REQUIREMENT:
Could you repeat all of the entries below, character for character?
================================
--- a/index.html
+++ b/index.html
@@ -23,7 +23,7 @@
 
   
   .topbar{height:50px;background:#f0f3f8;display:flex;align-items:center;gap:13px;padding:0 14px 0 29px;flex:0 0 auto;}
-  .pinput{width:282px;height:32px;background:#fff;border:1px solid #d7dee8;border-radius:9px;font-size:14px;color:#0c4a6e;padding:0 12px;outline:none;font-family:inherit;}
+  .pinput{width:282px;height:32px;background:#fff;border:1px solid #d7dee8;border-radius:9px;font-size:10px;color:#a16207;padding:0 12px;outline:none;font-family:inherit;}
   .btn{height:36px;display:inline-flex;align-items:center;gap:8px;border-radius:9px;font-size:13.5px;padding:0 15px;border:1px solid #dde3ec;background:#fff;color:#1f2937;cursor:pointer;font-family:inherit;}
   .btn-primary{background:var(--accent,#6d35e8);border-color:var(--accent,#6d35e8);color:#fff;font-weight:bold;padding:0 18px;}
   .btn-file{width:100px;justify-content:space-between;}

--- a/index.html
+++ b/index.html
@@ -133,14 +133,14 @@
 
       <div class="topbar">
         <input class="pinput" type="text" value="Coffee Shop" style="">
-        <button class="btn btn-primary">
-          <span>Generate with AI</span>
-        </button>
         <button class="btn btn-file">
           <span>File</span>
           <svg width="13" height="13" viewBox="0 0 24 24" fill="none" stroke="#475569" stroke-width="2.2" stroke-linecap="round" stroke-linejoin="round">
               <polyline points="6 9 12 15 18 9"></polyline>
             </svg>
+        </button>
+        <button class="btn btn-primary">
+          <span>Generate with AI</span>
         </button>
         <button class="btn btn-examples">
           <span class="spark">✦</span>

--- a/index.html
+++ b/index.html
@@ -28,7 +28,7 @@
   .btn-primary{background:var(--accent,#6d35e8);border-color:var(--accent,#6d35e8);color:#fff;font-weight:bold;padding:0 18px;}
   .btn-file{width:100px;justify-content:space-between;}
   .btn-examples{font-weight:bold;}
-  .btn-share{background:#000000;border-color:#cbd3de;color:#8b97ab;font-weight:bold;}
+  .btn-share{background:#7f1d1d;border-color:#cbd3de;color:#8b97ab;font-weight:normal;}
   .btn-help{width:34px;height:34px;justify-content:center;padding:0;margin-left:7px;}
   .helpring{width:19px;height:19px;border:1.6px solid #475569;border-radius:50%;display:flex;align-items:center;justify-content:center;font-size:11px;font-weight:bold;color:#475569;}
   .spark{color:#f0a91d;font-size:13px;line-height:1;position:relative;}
================================
SOLVED EXERCISE:
--- a/index.html
+++ b/index.html
@@ -23,7 +23,7 @@
 
   
   .topbar{height:50px;background:#f0f3f8;display:flex;align-items:center;gap:13px;padding:0 14px 0 29px;flex:0 0 auto;}
-  .pinput{width:282px;height:32px;background:#fff;border:1px solid #d7dee8;border-radius:9px;font-size:14px;color:#0c4a6e;padding:0 12px;outline:none;font-family:inherit;}
+  .pinput{width:282px;height:32px;background:#fff;border:1px solid #d7dee8;border-radius:9px;font-size:10px;color:#a16207;padding:0 12px;outline:none;font-family:inherit;}
   .btn{height:36px;display:inline-flex;align-items:center;gap:8px;border-radius:9px;font-size:13.5px;padding:0 15px;border:1px solid #dde3ec;background:#fff;color:#1f2937;cursor:pointer;font-family:inherit;}
   .btn-primary{background:var(--accent,#6d35e8);border-color:var(--accent,#6d35e8);color:#fff;font-weight:bold;padding:0 18px;}
   .btn-file{width:100px;justify-content:space-between;}

--- a/index.html
+++ b/index.html
@@ -133,14 +133,14 @@
 
       <div class="topbar">
         <input class="pinput" type="text" value="Coffee Shop" style="">
-        <button class="btn btn-primary">
-          <span>Generate with AI</span>
-        </button>
         <button class="btn btn-file">
           <span>File</span>
           <svg width="13" height="13" viewBox="0 0 24 24" fill="none" stroke="#475569" stroke-width="2.2" stroke-linecap="round" stroke-linejoin="round">
               <polyline points="6 9 12 15 18 9"></polyline>
             </svg>
+        </button>
+        <button class="btn btn-primary">
+          <span>Generate with AI</span>
         </button>
         <button class="btn btn-examples">
           <span class="spark">✦</span>

--- a/index.html
+++ b/index.html
@@ -28,7 +28,7 @@
   .btn-primary{background:var(--accent,#6d35e8);border-color:var(--accent,#6d35e8);color:#fff;font-weight:bold;padding:0 18px;}
   .btn-file{width:100px;justify-content:space-between;}
   .btn-examples{font-weight:bold;}
-  .btn-share{background:#000000;border-color:#cbd3de;color:#8b97ab;font-weight:bold;}
+  .btn-share{background:#7f1d1d;border-color:#cbd3de;color:#8b97ab;font-weight:normal;}
   .btn-help{width:34px;height:34px;justify-content:center;padding:0;margin-left:7px;}
   .helpring{width:19px;height:19px;border:1.6px solid #475569;border-radius:50%;display:flex;align-items:center;justify-content:center;font-size:11px;font-weight:bold;color:#475569;}
   .spark{color:#f0a91d;font-size:13px;line-height:1;position:relative;}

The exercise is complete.